** Opening Dataset extract block **

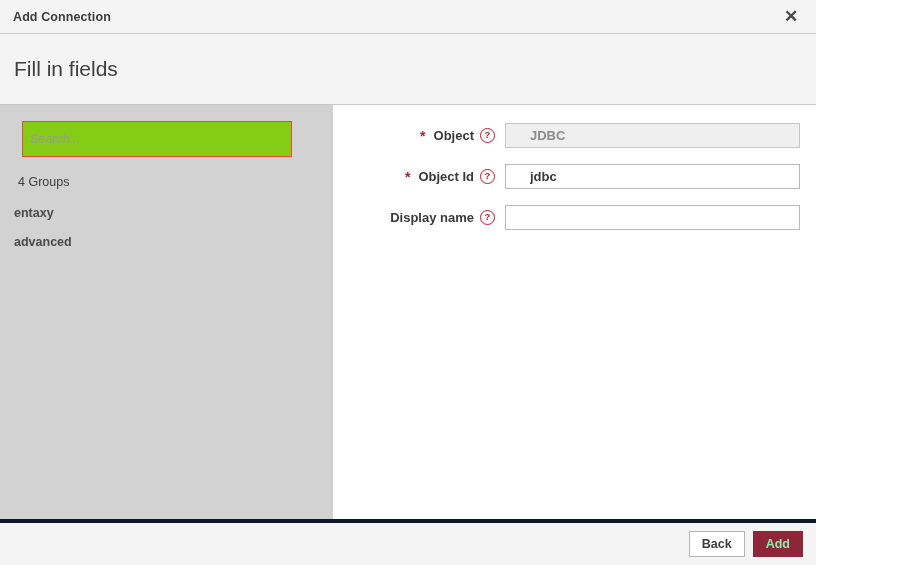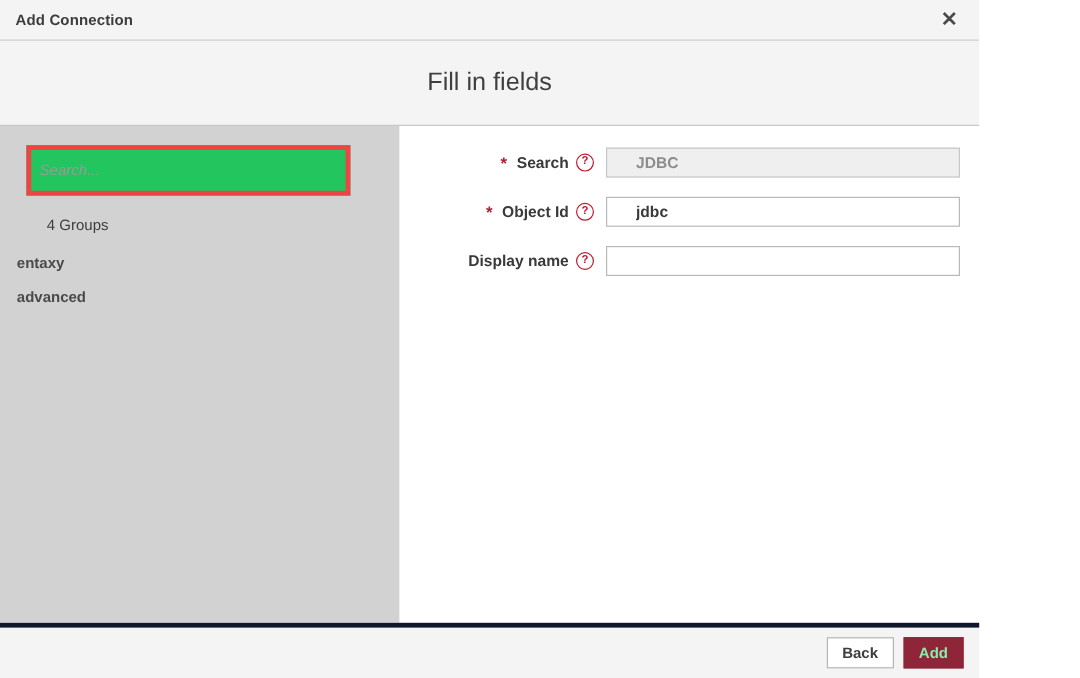--- a/index.html
+++ b/index.html
@@ -61,21 +61,20 @@
   
   .header {
     height: 71px;
     min-height: 71px;
     background: #f4f4f4;
     border-bottom: 1px solid #c8c8c8;
     display: flex;
     align-items: center;
     padding: 0 14px;
     box-sizing: border-box;
-    justify-content: center;
   }
   .header-title {
     font-size: 21px;
     font-weight: normal;
     color: #3f3f3f;
   }
 
   
   .body {
     flex: 1;
@@ -94,40 +93,39 @@
     height: 414px;
     box-sizing: border-box;
   }
   .search-wrap {
     padding: 16px 41px 0 22px;
   }
   .search-input {
     width: 100%;
     height: 24px;
     box-sizing: border-box;
-    border: 4px solid #ef4444;
-    background: #22c55e;
+    border: 1px solid #ef4444;
+    background: #84cc16;
     padding: 17px 7px;
     font-family: "Liberation Sans", sans-serif;
     font-size: 12.5px;
     color: #444444;
     outline: none;
   }
   .search-input::placeholder {
     color: #9a9a9a;
     font-style: italic;
     opacity: 1;
   }
   .groups-count {
     padding: 18px 0 0 18px;
     font-size: 12.5px;
     color: #3d3d3d;
     height: 42px;
     box-sizing: border-box;
-    margin-left: 21px;
   }
   .group-list {
     display: flex;
     flex-direction: column;
   }
   .group-item {
     height: 29px;
     line-height: 29px;
     padding-left: 14px;
     font-size: 12.5px;
@@ -267,21 +265,21 @@
         <div class="group-item">entaxy</div>
         <div class="group-item">advanced</div>
       </div>
     </div>
 
     <div class="content">
 
       <div class="form-row">
         <div class="form-label">
           <span class="req-star">*</span>
-          <span>Search</span>
+          <span>Object</span>
           <span class="help-icon">?</span>
         </div>
         <input class="field-input" type="text" disabled="" value="JDBC" style="">
       </div>
 
       <div class="form-row">
         <div class="form-label">
           <span class="req-star">*</span>
           <span>Object Id</span>
           <span class="help-icon">?</span>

** Closing Dataset extract block **

Go through the data above and copy each line in which "font" appears.

     font-size: 21px;
     font-weight: normal;
     font-family: "Liberation Sans", sans-serif;
     font-size: 12.5px;
     font-style: italic;
     font-size: 12.5px;
     font-size: 12.5px;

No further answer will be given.